Bagaimana sistem kekebalan usus memengaruhi penurunan berat badan?

Penemuan ini dapat membantu menjelaskan mengapa beberapa orang tetap langsing meski memiliki kebiasaan makan yang menyebabkan orang lain bertambah berat badan.

Mekanismenya bekerja ketika sel T intraepitel, yang merupakan jenis sel kekebalan yang berada di lapisan usus halus, memiliki gen aktif untuk protein integrin beta 7.
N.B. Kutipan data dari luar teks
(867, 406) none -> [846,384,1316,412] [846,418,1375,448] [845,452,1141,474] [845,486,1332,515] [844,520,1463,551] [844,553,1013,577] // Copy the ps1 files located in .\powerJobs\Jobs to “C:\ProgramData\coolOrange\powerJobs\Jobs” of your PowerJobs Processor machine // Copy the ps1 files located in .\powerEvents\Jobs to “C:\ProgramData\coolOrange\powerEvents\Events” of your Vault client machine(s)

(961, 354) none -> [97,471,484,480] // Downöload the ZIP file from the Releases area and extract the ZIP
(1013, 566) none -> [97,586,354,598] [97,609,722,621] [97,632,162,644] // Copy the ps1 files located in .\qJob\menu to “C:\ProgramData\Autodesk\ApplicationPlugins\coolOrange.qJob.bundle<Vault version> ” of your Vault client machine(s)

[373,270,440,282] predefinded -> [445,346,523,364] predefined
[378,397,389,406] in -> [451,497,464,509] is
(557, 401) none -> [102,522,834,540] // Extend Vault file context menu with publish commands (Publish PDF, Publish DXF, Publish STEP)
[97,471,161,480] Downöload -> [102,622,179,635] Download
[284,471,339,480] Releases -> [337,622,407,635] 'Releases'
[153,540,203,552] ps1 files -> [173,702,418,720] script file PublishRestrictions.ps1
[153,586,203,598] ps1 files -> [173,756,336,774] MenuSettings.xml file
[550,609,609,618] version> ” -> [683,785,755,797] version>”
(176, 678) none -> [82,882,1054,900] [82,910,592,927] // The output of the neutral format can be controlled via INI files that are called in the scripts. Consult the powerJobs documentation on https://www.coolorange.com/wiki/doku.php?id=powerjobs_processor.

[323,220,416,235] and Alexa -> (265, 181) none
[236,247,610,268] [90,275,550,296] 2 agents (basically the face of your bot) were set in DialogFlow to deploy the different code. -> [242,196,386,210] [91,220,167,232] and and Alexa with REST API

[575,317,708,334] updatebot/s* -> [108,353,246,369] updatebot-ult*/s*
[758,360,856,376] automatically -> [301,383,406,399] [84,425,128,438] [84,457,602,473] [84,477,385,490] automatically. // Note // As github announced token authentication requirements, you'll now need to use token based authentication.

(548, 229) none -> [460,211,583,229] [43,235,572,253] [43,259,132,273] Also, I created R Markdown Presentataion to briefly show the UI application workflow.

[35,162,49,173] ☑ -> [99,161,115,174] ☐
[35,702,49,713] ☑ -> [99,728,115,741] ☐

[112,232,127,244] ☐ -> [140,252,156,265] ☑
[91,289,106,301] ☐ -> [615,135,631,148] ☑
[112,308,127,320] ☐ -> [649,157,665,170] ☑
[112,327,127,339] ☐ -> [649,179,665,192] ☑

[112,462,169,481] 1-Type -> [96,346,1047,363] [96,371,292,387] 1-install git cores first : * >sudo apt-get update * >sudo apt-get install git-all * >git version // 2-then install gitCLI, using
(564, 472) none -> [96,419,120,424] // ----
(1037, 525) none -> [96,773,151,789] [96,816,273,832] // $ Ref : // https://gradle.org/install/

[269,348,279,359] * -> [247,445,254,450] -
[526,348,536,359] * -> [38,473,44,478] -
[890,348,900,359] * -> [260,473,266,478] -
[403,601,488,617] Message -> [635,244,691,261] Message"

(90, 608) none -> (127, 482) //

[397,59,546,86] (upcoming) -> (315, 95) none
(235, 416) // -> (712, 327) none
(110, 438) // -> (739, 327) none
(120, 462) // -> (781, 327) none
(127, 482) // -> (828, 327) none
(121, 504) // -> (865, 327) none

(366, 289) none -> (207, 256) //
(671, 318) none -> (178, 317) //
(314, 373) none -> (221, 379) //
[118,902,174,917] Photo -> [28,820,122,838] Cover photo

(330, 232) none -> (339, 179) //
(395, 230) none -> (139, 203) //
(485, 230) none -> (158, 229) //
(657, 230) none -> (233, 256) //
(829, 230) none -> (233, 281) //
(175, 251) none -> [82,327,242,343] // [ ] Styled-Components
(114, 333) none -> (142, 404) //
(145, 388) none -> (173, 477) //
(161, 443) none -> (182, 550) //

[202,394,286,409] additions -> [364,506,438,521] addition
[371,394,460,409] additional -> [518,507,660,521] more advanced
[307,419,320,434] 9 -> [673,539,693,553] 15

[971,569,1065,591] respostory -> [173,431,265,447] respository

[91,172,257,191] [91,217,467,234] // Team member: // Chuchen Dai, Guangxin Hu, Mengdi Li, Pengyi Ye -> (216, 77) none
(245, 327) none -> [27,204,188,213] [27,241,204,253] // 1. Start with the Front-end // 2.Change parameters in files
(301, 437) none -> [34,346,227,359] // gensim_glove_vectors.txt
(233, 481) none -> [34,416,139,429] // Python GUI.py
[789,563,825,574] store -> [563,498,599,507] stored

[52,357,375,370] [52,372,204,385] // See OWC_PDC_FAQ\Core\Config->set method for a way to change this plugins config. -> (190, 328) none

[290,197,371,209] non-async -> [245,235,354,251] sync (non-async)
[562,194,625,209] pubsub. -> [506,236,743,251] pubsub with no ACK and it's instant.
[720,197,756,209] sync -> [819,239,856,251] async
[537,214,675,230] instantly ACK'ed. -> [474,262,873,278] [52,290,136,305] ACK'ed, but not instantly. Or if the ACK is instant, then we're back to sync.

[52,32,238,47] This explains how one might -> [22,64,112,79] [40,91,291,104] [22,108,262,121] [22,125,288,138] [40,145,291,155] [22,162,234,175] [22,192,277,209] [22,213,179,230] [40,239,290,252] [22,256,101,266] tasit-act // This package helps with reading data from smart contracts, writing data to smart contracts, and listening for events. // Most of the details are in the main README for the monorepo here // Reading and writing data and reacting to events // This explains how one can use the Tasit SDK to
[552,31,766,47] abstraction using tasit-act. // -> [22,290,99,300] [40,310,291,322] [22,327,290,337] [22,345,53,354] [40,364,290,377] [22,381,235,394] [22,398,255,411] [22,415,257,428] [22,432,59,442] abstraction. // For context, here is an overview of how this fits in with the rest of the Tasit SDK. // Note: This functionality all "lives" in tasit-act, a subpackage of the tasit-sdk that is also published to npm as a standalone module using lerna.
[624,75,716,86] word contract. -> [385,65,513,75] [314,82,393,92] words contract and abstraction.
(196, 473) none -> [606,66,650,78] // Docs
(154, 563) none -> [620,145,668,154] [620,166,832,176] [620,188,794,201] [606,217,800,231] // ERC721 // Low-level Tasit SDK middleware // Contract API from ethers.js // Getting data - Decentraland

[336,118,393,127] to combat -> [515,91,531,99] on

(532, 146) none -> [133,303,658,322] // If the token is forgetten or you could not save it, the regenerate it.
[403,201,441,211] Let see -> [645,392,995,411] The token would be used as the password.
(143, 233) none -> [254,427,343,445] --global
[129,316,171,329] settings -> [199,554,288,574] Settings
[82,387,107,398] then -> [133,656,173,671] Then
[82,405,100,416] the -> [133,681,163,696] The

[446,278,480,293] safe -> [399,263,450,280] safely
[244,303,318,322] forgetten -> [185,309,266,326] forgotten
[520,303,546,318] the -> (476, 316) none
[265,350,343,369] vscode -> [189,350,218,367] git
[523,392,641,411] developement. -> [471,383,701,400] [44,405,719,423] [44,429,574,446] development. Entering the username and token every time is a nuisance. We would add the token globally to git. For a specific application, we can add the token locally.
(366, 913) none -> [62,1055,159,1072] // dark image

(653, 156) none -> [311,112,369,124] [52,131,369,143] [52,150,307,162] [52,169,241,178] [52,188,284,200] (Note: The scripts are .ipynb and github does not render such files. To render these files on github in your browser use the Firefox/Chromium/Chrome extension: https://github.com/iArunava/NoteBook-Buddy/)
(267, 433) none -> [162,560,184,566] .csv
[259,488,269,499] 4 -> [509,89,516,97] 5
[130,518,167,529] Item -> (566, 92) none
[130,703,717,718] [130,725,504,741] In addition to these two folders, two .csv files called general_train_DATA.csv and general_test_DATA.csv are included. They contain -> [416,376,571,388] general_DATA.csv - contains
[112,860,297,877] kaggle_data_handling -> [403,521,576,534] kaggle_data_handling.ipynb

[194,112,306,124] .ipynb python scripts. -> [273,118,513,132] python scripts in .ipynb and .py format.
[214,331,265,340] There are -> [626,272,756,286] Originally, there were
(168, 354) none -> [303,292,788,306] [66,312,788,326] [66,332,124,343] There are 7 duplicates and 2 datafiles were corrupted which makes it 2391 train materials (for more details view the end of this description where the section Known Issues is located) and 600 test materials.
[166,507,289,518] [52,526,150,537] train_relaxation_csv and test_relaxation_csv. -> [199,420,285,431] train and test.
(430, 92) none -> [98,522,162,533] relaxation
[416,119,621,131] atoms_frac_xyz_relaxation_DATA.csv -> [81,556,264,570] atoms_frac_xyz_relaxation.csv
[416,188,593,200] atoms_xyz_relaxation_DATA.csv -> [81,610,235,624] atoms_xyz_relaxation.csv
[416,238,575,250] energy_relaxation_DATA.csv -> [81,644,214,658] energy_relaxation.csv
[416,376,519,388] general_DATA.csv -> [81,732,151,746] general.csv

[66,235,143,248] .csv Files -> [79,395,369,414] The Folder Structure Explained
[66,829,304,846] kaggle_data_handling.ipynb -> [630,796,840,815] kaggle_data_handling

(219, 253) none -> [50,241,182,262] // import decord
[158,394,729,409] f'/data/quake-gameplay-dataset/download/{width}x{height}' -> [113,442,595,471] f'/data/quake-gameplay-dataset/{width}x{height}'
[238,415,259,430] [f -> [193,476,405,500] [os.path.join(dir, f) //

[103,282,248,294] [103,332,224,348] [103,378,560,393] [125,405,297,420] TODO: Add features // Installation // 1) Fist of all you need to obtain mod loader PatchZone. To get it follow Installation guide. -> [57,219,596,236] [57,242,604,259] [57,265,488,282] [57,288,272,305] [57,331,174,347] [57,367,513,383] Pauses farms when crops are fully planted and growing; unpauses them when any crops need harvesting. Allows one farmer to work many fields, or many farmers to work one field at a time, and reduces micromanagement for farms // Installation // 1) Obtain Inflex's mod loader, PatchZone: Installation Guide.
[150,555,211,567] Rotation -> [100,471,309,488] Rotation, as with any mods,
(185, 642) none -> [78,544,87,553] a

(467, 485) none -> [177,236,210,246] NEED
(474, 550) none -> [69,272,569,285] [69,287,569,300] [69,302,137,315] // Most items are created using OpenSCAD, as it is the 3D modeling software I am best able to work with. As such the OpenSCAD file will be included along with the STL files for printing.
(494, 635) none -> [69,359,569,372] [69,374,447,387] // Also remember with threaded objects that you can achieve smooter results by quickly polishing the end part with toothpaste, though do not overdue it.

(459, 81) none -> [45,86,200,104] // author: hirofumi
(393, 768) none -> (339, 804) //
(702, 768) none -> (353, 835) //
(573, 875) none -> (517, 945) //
Dalam makalah studi tentang pekerjaan mereka yang sekarang muncul di jurnal Alam, peneliti di Rumah Sakit Umum Massachusetts dan Sekolah Kedokteran Harvard, keduanya di Boston, MA, menggambarkan tikus yang tidak memiliki sel khusus ini sebagai "hiperaktif secara metabolik".

Ketika mereka menempatkan tikus yang kekurangan sel pada diet tinggi lemak, tinggi gula, hewan tersebut tidak mengalami obesitas, tekanan darah tinggi, kolesterol tinggi, penyakit jantung, atau diabetes.

“Setelah Anda makan,” kata penulis studi senior Filip K. Swirski, Ph.D., seorang profesor radiologi yang juga bekerja di Center for Systems Biology, “tubuh Anda dapat mengubah energi menjadi panas dan membakarnya dengan cepat atau dapat juga mengubah makanan menjadi lemak dan menyimpannya untuk digunakan nanti. "

"Sel-sel ini, yang dikenal karena fungsinya dalam sistem kekebalan, juga tampaknya memainkan peran penting dalam pilihan metabolik itu," tambahnya.

Metabolisme, penyimpanan lemak, dan penggunaan energi

Biokimia tentang bagaimana tubuh menangani nutrisi yang berasal dari pencernaan makanan sangatlah kompleks dan membutuhkan pengaturan yang tepat.

Para penulis mengacu pada "sensor metabolik yang ditempatkan secara strategis" yang mengarahkan nutrisi ke jalur molekuler tertentu.

Studi mereka mengidentifikasi jalur yang memprioritaskan penyimpanan lemak daripada penggunaan energi. Fungsi seperti itu dapat memelihara kesehatan dengan memastikan bahwa cadangan energi tersedia selama masa kelangkaan pangan.

Namun, bagi banyak orang yang saat ini hidup dalam masyarakat yang berlimpah makanan berlemak tinggi dan tinggi gula, fungsi seperti itu lebih cenderung merusak kesehatan daripada mendukungnya.

Efek pada sindrom metabolik

Pada bagian pertama penelitian, tim memberi makan dua kelompok tikus diet normal. Satu kelompok tikus (kontrol) membawa gen integrin beta 7, dan karena itu sel kekebalan mereka dapat membuat protein. Kelompok lain tidak memiliki gen tersebut dan karena itu kekurangan protein.

Meskipun tikus yang kekurangan integrin beta 7 makan lebih banyak daripada tikus yang memiliki protein dan sama aktifnya, berat badan mereka tidak bertambah.

Ketika mereka menjalankan tes metabolisme pada tikus, para peneliti menemukan bahwa tikus tanpa integrin beta 7 telah menggunakan lebih banyak makanan untuk energi, menunjukkan bahwa "metabolisme basal" mereka bekerja pada tingkat yang lebih tinggi daripada tikus kontrol dengan protein.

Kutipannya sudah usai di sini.